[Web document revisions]

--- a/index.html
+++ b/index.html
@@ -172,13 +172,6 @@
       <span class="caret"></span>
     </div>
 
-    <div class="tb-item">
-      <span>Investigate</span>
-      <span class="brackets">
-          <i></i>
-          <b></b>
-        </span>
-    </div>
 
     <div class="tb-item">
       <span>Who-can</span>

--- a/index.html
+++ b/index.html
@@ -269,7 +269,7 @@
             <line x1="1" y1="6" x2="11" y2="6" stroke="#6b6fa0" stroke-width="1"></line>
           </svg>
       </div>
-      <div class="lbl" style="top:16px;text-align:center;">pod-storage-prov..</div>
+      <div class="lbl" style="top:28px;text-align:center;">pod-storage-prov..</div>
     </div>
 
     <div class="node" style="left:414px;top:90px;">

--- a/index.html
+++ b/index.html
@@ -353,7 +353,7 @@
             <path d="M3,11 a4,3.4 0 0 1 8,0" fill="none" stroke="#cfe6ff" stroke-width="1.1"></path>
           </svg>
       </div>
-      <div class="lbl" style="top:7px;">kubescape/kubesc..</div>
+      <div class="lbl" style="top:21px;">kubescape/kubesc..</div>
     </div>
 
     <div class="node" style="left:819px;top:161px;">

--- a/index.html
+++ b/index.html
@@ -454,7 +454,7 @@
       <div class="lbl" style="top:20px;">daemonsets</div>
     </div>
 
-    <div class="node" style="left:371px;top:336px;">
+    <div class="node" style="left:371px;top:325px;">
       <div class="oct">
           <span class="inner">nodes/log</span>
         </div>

==

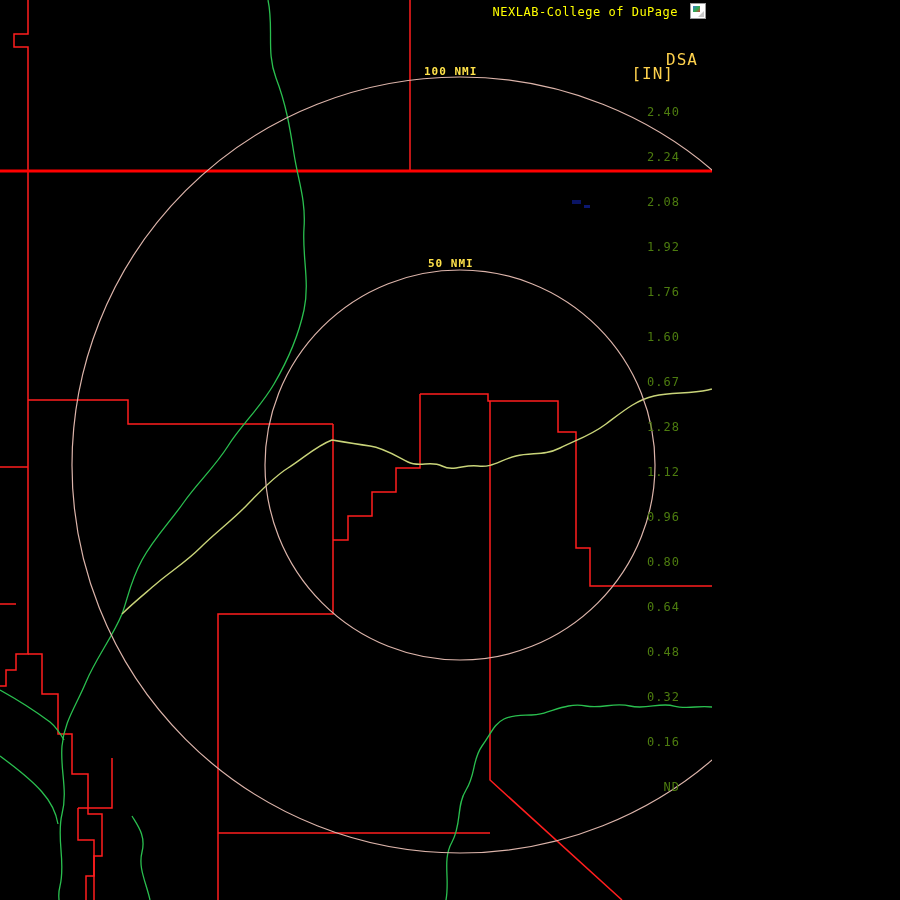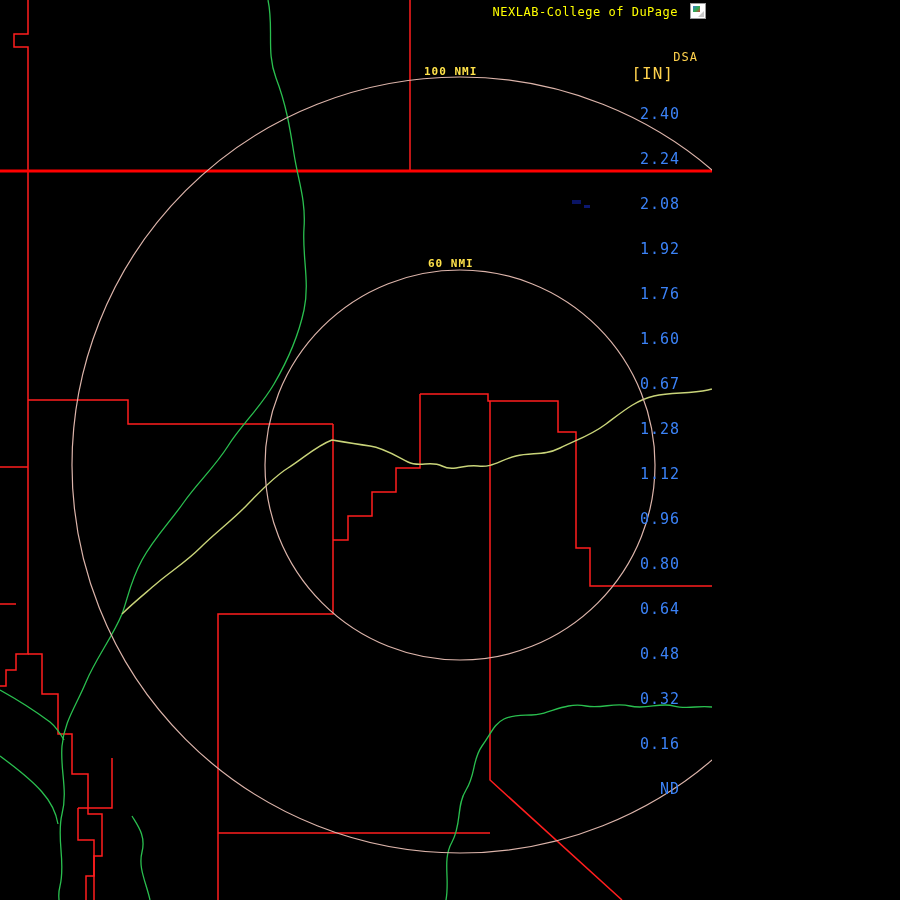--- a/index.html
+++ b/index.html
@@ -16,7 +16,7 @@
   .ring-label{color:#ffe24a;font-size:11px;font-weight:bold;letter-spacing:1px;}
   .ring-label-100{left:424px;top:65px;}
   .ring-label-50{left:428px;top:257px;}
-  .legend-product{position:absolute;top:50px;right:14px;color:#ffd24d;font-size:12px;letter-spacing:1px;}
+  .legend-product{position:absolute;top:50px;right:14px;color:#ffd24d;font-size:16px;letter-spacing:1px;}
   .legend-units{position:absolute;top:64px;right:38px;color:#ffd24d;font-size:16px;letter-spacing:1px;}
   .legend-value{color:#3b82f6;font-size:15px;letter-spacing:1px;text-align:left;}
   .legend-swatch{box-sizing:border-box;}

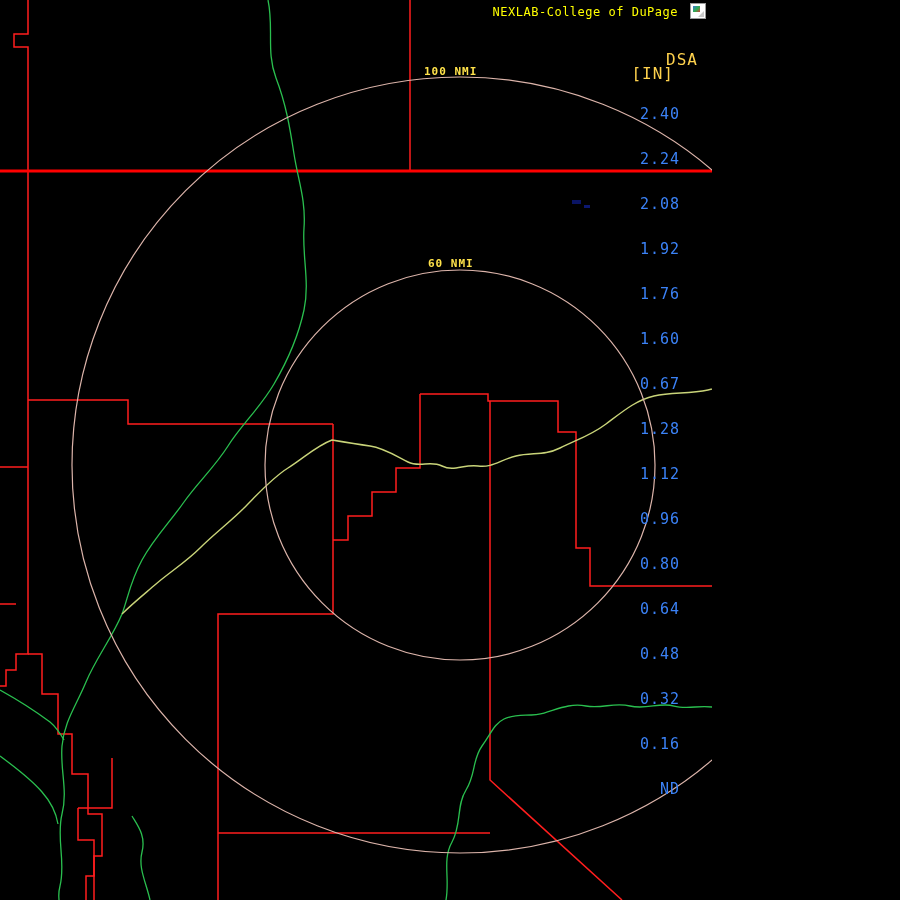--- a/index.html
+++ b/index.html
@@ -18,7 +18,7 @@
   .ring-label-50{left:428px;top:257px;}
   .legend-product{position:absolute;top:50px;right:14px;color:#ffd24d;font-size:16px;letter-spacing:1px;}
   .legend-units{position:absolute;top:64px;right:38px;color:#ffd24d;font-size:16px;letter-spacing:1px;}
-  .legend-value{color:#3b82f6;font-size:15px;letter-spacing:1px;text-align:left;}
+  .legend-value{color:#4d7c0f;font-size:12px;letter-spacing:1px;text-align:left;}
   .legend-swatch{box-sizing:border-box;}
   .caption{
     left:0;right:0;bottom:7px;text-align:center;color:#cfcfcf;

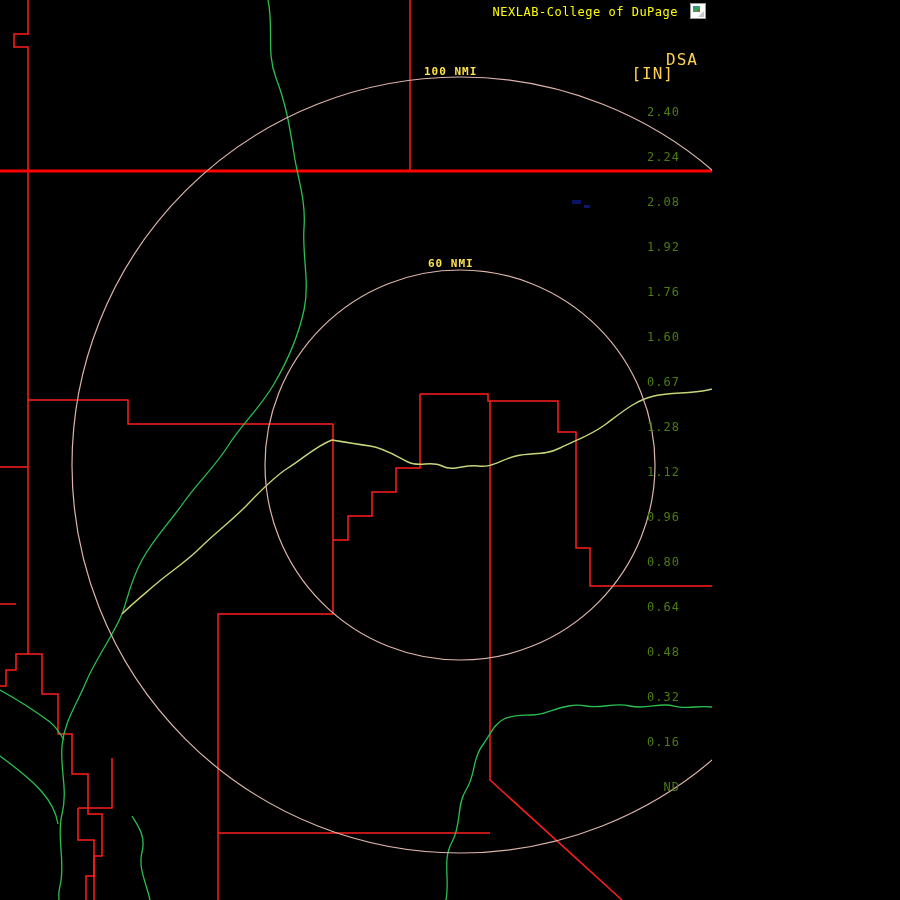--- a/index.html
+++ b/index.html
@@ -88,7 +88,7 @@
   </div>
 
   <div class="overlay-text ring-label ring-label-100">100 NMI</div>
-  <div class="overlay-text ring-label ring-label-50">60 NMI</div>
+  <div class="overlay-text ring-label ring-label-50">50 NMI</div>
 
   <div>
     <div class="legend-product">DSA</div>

--

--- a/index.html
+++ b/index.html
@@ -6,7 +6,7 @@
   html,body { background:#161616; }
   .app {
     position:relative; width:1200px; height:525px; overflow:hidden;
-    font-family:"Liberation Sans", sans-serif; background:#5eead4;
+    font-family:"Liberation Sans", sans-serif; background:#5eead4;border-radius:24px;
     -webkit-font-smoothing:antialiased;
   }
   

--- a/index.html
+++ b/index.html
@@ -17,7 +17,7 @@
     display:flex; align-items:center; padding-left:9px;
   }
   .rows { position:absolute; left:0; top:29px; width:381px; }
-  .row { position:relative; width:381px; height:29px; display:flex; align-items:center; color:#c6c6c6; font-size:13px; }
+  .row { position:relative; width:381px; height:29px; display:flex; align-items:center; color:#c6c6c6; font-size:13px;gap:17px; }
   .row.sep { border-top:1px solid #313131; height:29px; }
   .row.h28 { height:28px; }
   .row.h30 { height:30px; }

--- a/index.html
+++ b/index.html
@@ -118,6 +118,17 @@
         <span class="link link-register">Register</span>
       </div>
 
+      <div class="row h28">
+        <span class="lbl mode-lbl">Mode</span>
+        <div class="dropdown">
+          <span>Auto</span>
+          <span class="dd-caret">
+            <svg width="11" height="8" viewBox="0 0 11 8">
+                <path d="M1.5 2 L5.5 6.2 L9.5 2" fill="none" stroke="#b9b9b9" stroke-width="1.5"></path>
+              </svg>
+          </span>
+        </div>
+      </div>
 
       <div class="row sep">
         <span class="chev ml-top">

:: What you are asked to do ::
Each line of the data that holds "sans" should be copied.

:: Output ::
-    font-family:"Liberation Sans", sans-serif; background:#5eead4;
+    font-family:"Liberation Sans", sans-serif; background:#5eead4;border-radius:24px;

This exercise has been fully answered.